Dave Lutz, a stock sales trader and macro strategist at Jonestrading Institutional Services LLC, said: “A lot of the dynamics are tied to retail investors’ liquidity needs ahead of the tax filing deadline. Everyone may be waiting in the wings, keeping their cash until taxes are filed. Based on historical experience, once taxes are filed, people receive their tax refunds and reinvest.”

According to data from Barclays Bank since 2006, from April 15 (the U.S. tax filing deadline) to the end of the month, the S&P 500 Index has averaged a gain of 0.83%. And according to data from the Internal Revenue Service, this year the tax refund checks consumers receive have increased by 10% compared with the same period in 2025.

This could provide some help for the market. Earlier, a series of geopolitical and policy concerns led to a pullback in the shares of tech giants, and the S&P 500 Index also fell more than 5% from its peak. On Monday, the S&P 500 Index rose 0.4%, and the Nasdaq 100 Index rose 0.6%.

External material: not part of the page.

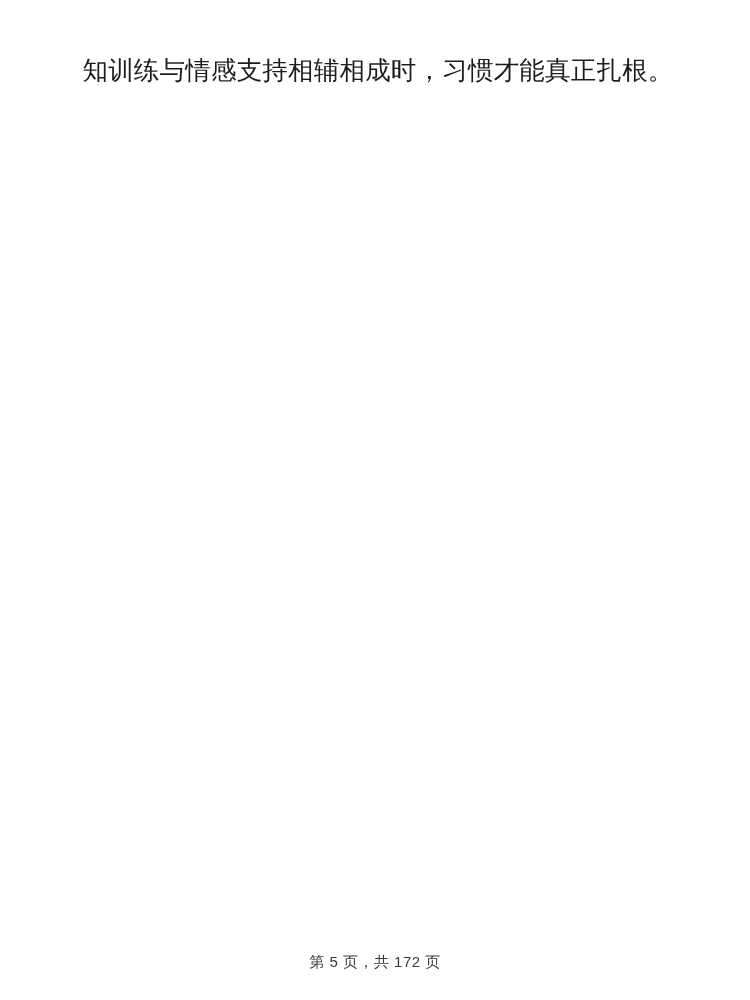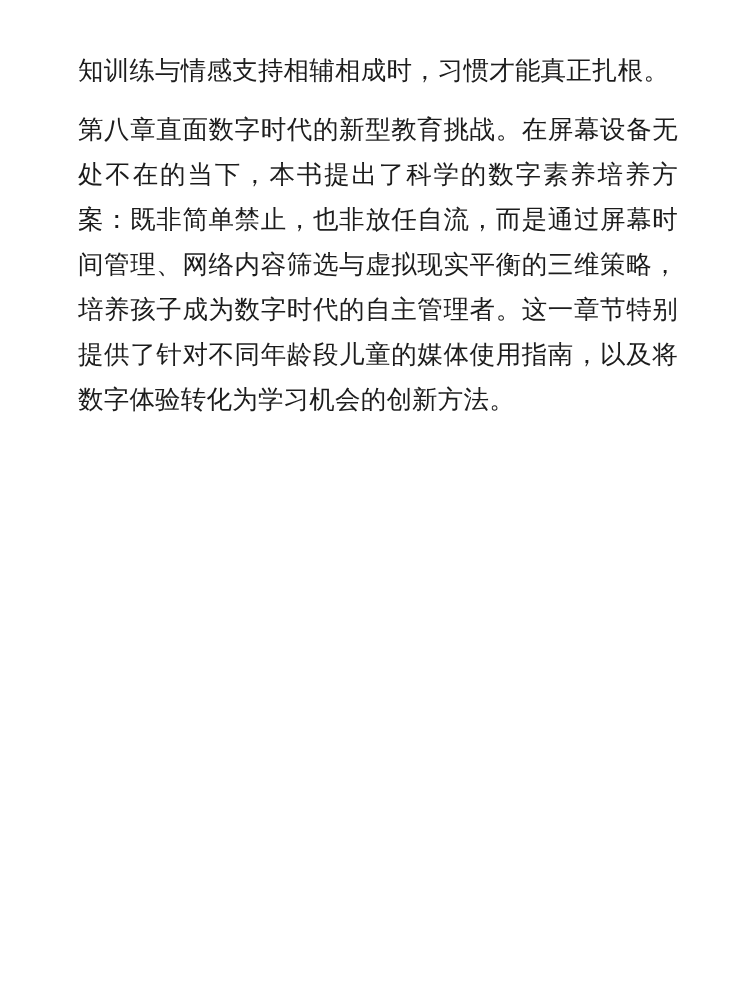"第八章直面数字时代的新型教育挑战。在屏幕设备无处不在的当下，本书提出了科学的数字" p.para { html: <p>第八章直面数字时代的新型教育挑战。在屏幕设备无处不在的当下，本书提出了科学的数字素养培养方案：既非简单禁止，也非放任自流，而是通过屏幕时间管理、网络内容筛选与虚拟现实平衡的三维策略，培养孩子成为数字时代的自主管理者。这一章节特别提供了针对不同年龄段儿童的媒体使用指南，以及将数字体验转化为学习机会的创新方法。</p> -> none }
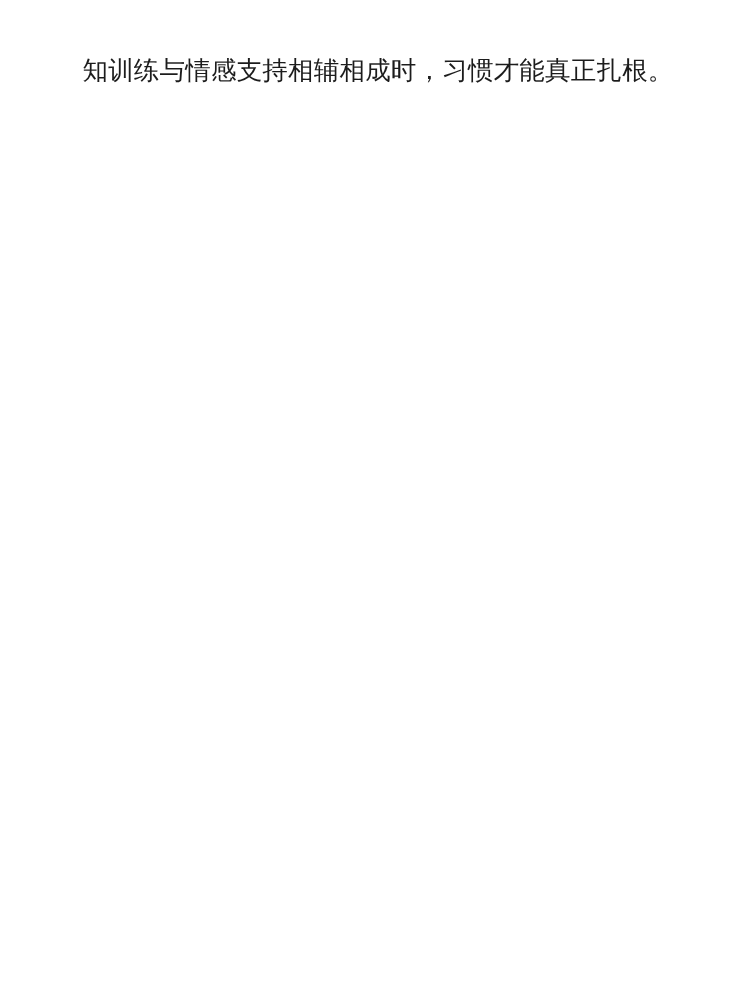"第 5 页，共 172 页" div.footer { html: none -> <div>第 5 页，共 172 页</div> }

Judging from historical data, April is the second-best month for the S&P 500 Index to perform

Based on data from The Stock Trader’s Almanac since 1994, in the second half of April the Nasdaq Composite Index and the small-cap Russell 2000 Index typically show strong upward momentum. However, Christopher Mistal, head of research at the firm, cautioned: attributing this phenomenon entirely to the impact of tax season may be too early, because investors are likely adjusting their positions at the same time for the upcoming earnings season.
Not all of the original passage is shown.